Tenho um medo terrível de escrever pela primeira vez num caderno em branco. Um medo irracional, maior que eu, maior que tudo aquilo que poderia algum dia escrever. Há um caderno novo, forrado a tecido, cheio de arabescos caleidoscópicos, pousado numa mesa lá em casa. Fechado. Ainda fechado depois de ter rasgado o papel de embrulho há meses e meses. Fechado num branco infindo, um vazio macio e aterrorizador.

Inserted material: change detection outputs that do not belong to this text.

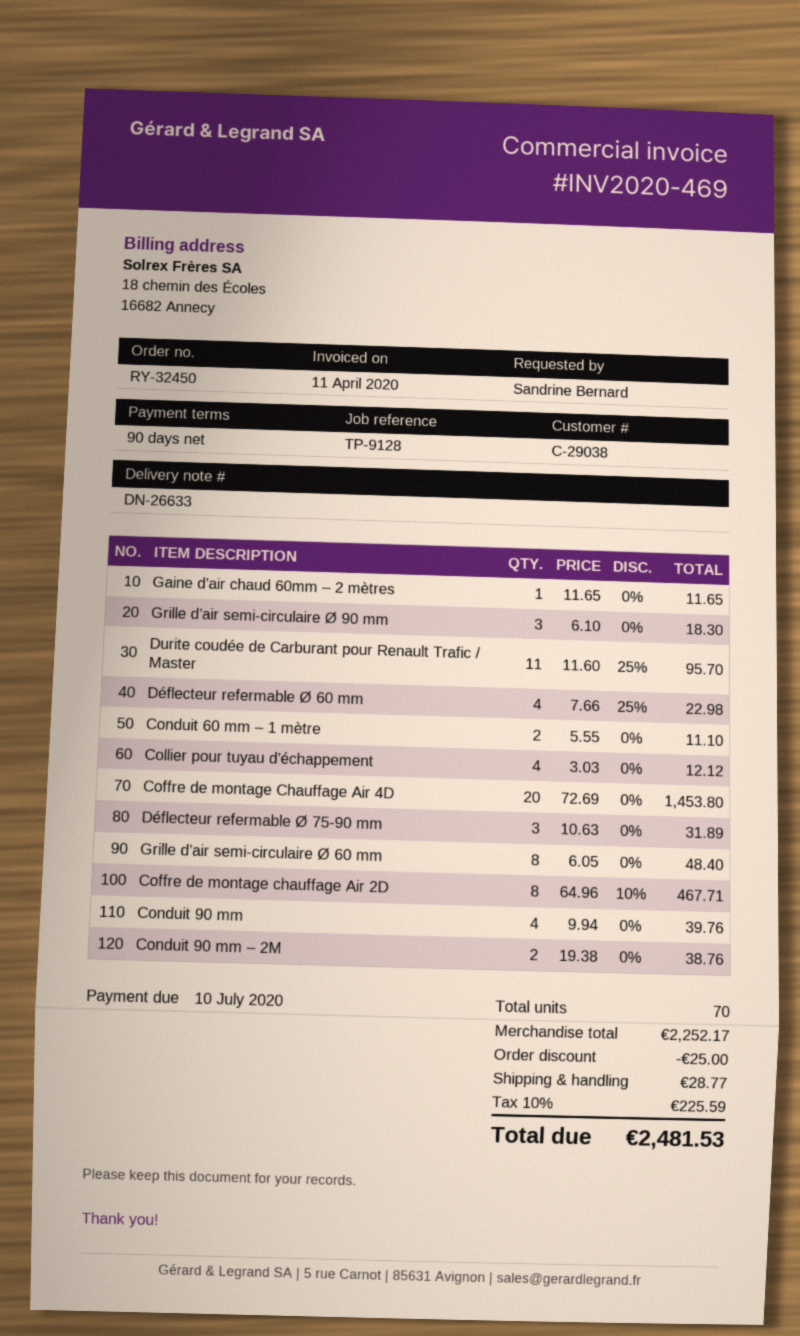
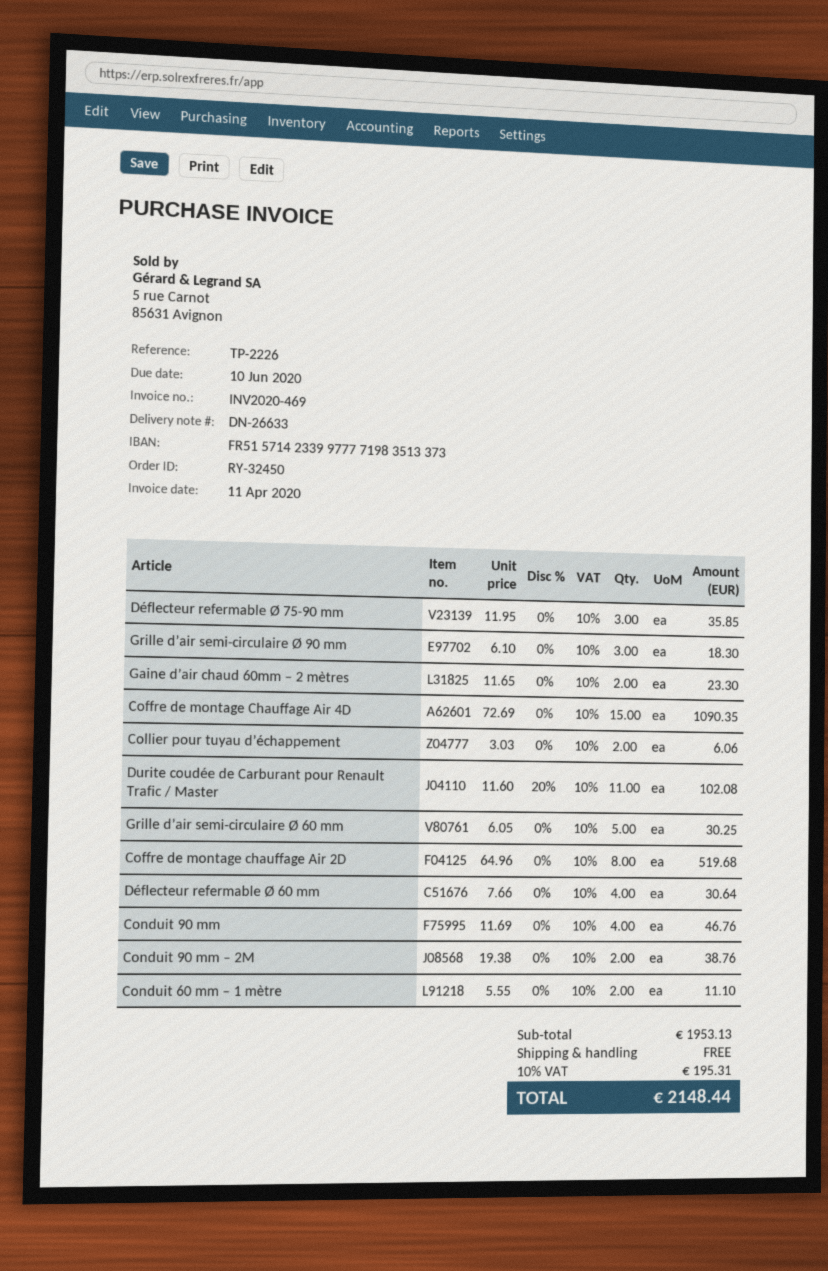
due date: 2020-07-10 -> 2020-06-10
reference: TP-9128 -> TP-2226
Gaine d’air chaud 60mm – 2 mètres: 1 x 11.65 = 11.65 -> 2 x 11.65 = 23.30
Durite coudée de Carburant pour Renault Trafic / Master: 11 x 11.60 - 25% = 95.70 -> 11 x 11.60 - 20% = 102.08
Déflecteur refermable Ø 60 mm: 4 x 7.66 - 25% = 22.98 -> 4 x 7.66 = 30.64
Collier pour tuyau d’échappement: 4 x 3.03 = 12.12 -> 2 x 3.03 = 6.06
Coffre de montage Chauffage Air 4D: 20 x 72.69 = 1453.80 -> 15 x 72.69 = 1090.35
Déflecteur refermable Ø 75-90 mm: 3 x 10.63 = 31.89 -> 3 x 11.95 = 35.85
Grille d’air semi-circulaire Ø 60 mm: 8 x 6.05 = 48.40 -> 5 x 6.05 = 30.25
Coffre de montage chauffage Air 2D: 8 x 64.96 - 10% = 467.71 -> 8 x 64.96 = 519.68
Conduit 90 mm: 4 x 9.94 = 39.76 -> 4 x 11.69 = 46.76
subtotal: 2252.17 -> 1953.13
discount: 25.00 -> none
shipping: 28.77 -> 0.00
tax: 10% = 225.59 -> 10% = 195.31
total: 2481.53 -> 2148.44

Tenho medo das memórias que me escapam e não são escritas no branco macio e liso de tantas folhas brancas. Tenho medo de escrevê-las e também de não as escrever. Gostava um dia de abrir o caderno e não me lembrar de, uma a uma, ter já marcado as páginas a negro, a azul, a caneta ou lápis, não importam meios nem cores, somente as palavras e as memórias.
Guardadas entre as páginas outrora brancas e macias o primeiro sorriso no olhar, um primeiro beijo, a luz de um amanhecer, a cor da rua num dia de Setembro, o cheiro a flores a entrar pela janela, a conversa das mulheres no autocarro, o adormercer e o acordar, o sabor de um beijo na pele e dos lábios próximos, o gostar tanto, mas tanto, que gostar assim só pode doer, a contemplação do infinito, as solidões derradeiras, os caminhos rotineiros e os que se descobrem quando apetece virar só porque sim, as horas e os dias e as noites e os segundos que somam ansiedades e os logo se vê, a falta de ideias e as ideias a mais, as chávenas de café e o barulho da colher a diluir o açúcar, e a música a escorrer pelas folhas brancas abaixo...
Dói-me a primeira palavra num caderno em branco.